Hospitals with a greater local supply of skilled nursing facilities and licensed nursing home beds are less likely to readmit patients with key conditions than hospitals in areas that lean heavily on home care networks, new research shows.

A higher concentration of nursing home beds was associated with a lower 30-day readmission rate for Medicare patients treated for myocardial infarction, heart failure or pneumonia, according to a Health Affairs study published today. Those are the three conditions targeted by the federal Hospital Readmissions Reduction Program, which penalizes providers with higher-than-average readmissions.

Researchers at the Veterans Affairs Boston Healthcare System theorized that patients with poor access to outpatient medical follow-up might be readmitted more often, especially if their hospitals couldn’t make convenient or timely referrals for optimal post-acute care.

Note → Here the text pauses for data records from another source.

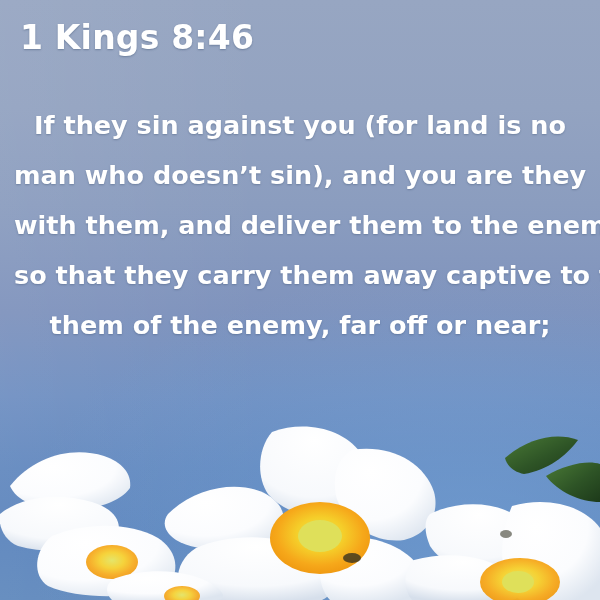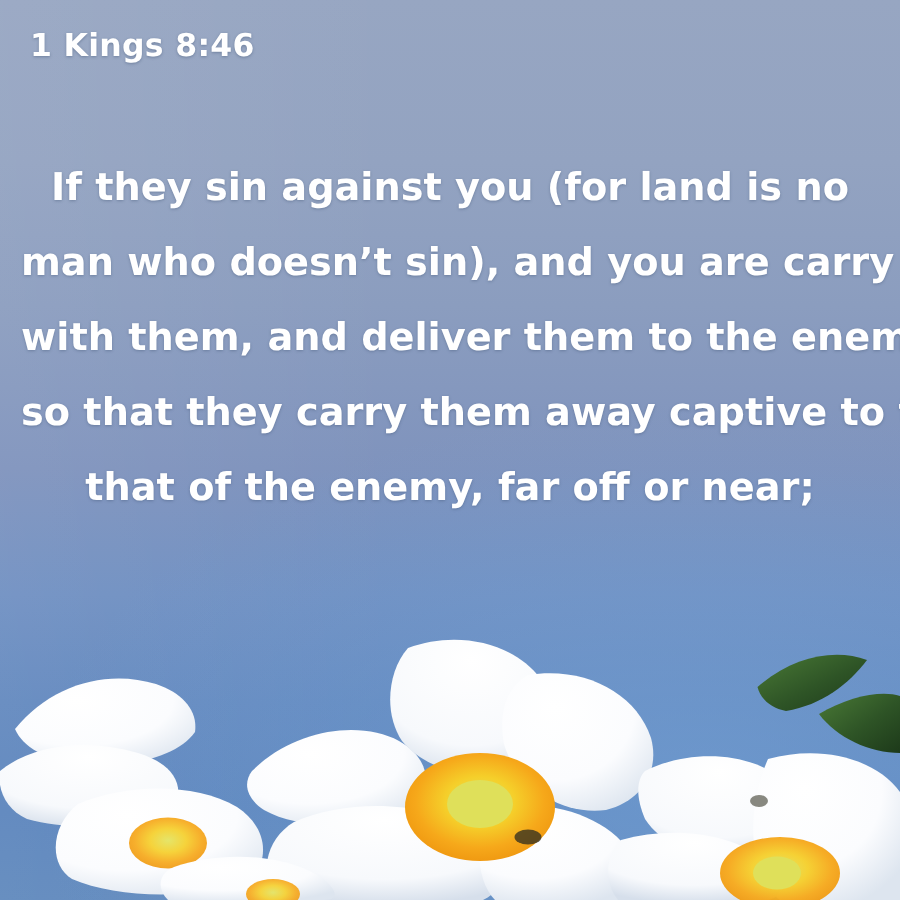"1 Kings 8:46" #verse-title { font-size: 21px -> 33px }
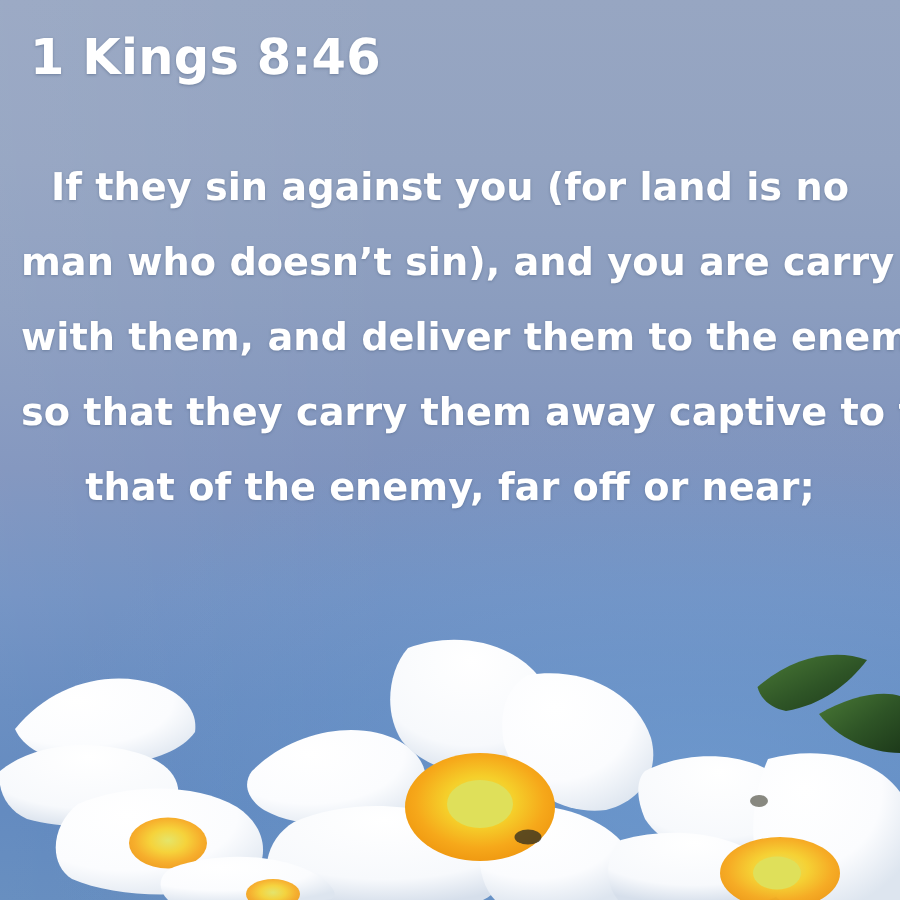"man who doesn’t sin), and" div.verse-line { text: carry -> they }
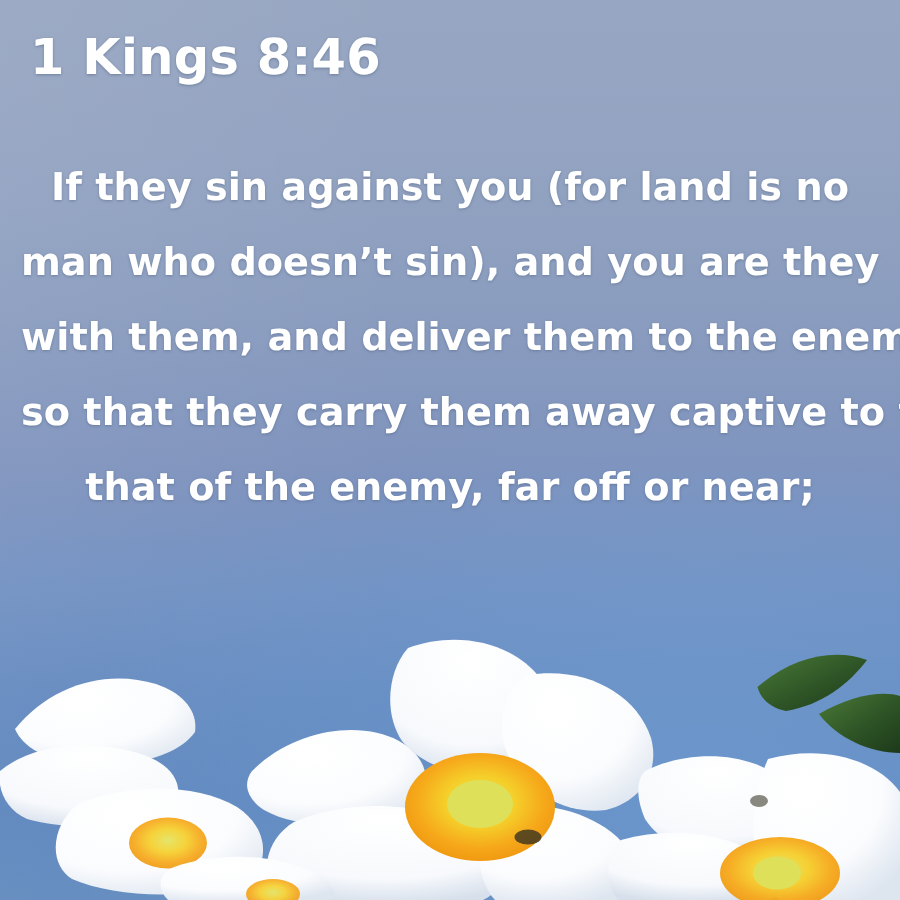"that of the enemy, far" div.verse-line { text: that -> them }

Their review of related conditions from more than 3,000 hospitals between 2013 and 2019 found readmissions were lower at hospitals that operated a palliative care service or had a greater supply of SNF beds or primary care physicians. Conversely, having more home health agencies and nurse practitioners in the local area was associated with an increase in readmissions for the key conditions.

“Our results suggest that hospitals may take a more active role in the development of postdischarge care options in their communities or partner with existing infrastructure to improve continuity of care and clinical outcomes and to avoid penalties under the HRRP,” the researchers wrote. “Palliative care use may reduce unwanted, potentially unnecessary medical care for seriously ill people, whereas patients in areas without sufficient access to primary care or nursing facilities (for example, isolated rural or low-income urban areas) may be forced to return to hospital emergency departments if complications arise.”

Kevin Griffith
Kevin Griffith

A nursing home offering palliative care would be a “double bonus,” in terms of reducing readmissions, lead author Kevin Griffith, PhD, told McKnight’s Long-Term Care News Tuesday. Griffith is an investigator at the Partnered Evidence-based Policy Resource Center at the Boston VA and an assistant professor of health policy at Vanderbilt University Medical Center.

Co-authors included David Schwartzman of Washington University in St. Louis; Steven Pizer and Melissa M. Garrido of the Veterans Affairs Boston Healthcare System and Boston University and Jacob Bor, Vijaya B. Kolachalama and Brian Jack of Boston University.

A healthy continuum that offers a range of care services remains critical for hospitals looking to discharge patients with key diagnoses, Griffith said. He noted that hospitals with an overreliance on home care may be susceptible to variations in both supply and quality of care given frequent staffing changes.

The researchers recommended hospitals track readmission performance by discharge site to see whether there are opportunities to improve quality of care through better planning. Skilled nursing operators could seize on the findings with hospital partners, illustrating the likelihood that, at least for certain conditions, they remain a key partner in improving outcomes and preventing penalties.

“There’s a large amount of money on the table for hospitals, but it’s also an important patient-centered outcome,” Griffith said. “Nobody wants to go to the hospital. The only thing worse than going to the hospital is having to go back for the same condition.”

Skilled nursing providers are also under the gun to help their patients avoid readmissions; penalties kicked in for the sector’s worst performers starting in 2018.